ドえらいものを観たなぁ、という感覚。少し時間が経った今でも、頭の中を整理しきっていない。作品の空間の重さのインパクトだけが、頭の中にポッカリと穴を空けて通り過ぎて言った感覚。「土を食べる」・・・に始まる、今の世の中では社会的に受け入れられない「異食症」をえがきながら、社会的に受け入れられない事と、その人々が、受け入れられないながらも、コミュニティを作って、自らの満足を得ようとする。性的なマイノリティ…劇中だと、幼い頃に主従な関係になって、性的な接触を持った男女の、偶然の再開の話が出てくるが、その「変態」であり「異常」っぷりが、対比としてどこか「ナマ易しい」感覚さえ覚える。その意味では、最近話題になるような、性的なマイノリティ・・・などなどの話、要はかつては「異常」として後ろ指さされた事柄の、更に先を行ってる話、と取る事も出来るように思う。
グロテスクな話題を取り上げつつも、基本はコメディティな路線が下敷き。「美々須ヶ丘」の面々が登場する場面は、どこかぎこちない関西の漫才風。それ故に笑いを誘ってくるのだけれど。テーマがテーマだけに笑い切れもしない。どうしたらいいものやら・・・と途方に暮れる感覚。そんなに重いモノを投げかけてくるのに、どう対応したらいいの・・・。
物語の後半、ラストに向けては、コミュニティの存在が「誰かに迷惑をかけることなく」というのが強調されていく。「共存」の道を説く楓と、「対立」の道を取ろうとする(主人公の)詠香との対比。誰もが、人に言えない何かの"変態性"を持っているとしても、その事で、他人に迷惑をかけるな・・・という立場。作品としての着地点は、どこか性善説に基づいた、異常性や変態な何かへの肯定であり、そこに対する優しい眼差しなのだろう。真正面から考えると、そんな事・・・他者と対立しないままの「異常」は可能なのだろうか・・・という疑問が、次から次へと浮かんでくる。でも、ここまでグロい話を、コメディチックに、直接的な描写を避けつつ描く、作者なりの視点の提示なのかな、という気もしてくる。

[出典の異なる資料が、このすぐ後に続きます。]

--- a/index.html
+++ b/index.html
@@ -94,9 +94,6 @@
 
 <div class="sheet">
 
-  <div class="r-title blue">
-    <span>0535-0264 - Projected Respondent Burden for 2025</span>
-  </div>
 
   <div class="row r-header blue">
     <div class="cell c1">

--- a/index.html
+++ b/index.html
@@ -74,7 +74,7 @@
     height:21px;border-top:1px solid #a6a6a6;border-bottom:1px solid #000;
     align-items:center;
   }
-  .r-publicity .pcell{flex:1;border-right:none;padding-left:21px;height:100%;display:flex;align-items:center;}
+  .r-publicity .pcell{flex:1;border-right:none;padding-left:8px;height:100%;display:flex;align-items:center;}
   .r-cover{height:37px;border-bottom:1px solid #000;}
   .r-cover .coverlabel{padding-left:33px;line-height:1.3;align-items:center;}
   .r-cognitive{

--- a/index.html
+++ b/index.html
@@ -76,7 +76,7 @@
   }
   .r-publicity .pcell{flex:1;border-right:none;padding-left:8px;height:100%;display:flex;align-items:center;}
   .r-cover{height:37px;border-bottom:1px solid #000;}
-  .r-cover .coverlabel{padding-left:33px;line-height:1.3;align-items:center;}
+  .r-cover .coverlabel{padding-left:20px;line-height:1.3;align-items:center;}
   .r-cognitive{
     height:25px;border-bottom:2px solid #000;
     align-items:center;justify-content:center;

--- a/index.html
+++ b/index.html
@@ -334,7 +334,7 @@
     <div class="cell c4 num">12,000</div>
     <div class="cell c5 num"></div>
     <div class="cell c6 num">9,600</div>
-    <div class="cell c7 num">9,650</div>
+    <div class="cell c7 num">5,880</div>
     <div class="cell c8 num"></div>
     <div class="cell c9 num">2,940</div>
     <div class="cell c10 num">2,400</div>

とはいえ、やっぱり、作品の論理的な説明や感想よりも、あまりにも重い球を速球で投げられて、どう受け止めたいいのか、というインパクトの方が、今でも勝っている。fukui劇、プロデュース的な公演も含めてこれで観るのは4作目。ちょっと作風にメリハリがあって、完全エンタメ路線と、今回のようによく分からない重いものを投げかけてくる路線と、2パターンあるのかもしれない。福井しゅんや、という劇作家は凄い。こういう作品をもっと観せて欲しい、もっと観たい。そんな感覚が、作品の得体の知れない余韻と共に、長々と尾を引いてくる作品だった。きっと「異常」という事について考える時、この作品の、可笑しくもグロテスクな場面の事を何度も思い出すことになるように思う。
役者さんが、全員、異世界にいっちゃってるのが素晴らしい。緻密に作られた舞台セット共に、薄気味悪い「裏の」世界観の表現。カーテンコールで、皆が素の笑顔で出てきたらどうしよう・・・と思ったけれど、ナシ。素顔をみたい感覚もあったけれど、演出としては効果的。特に、主役の2人、楓を演じる仙洞田志織の得体の知れない存在感と左右非対称な肩、井上瑠菜のオドオドしているのとおもいっきりの良さが交互にスイッチしている「異常さ」が、強く印象に残った。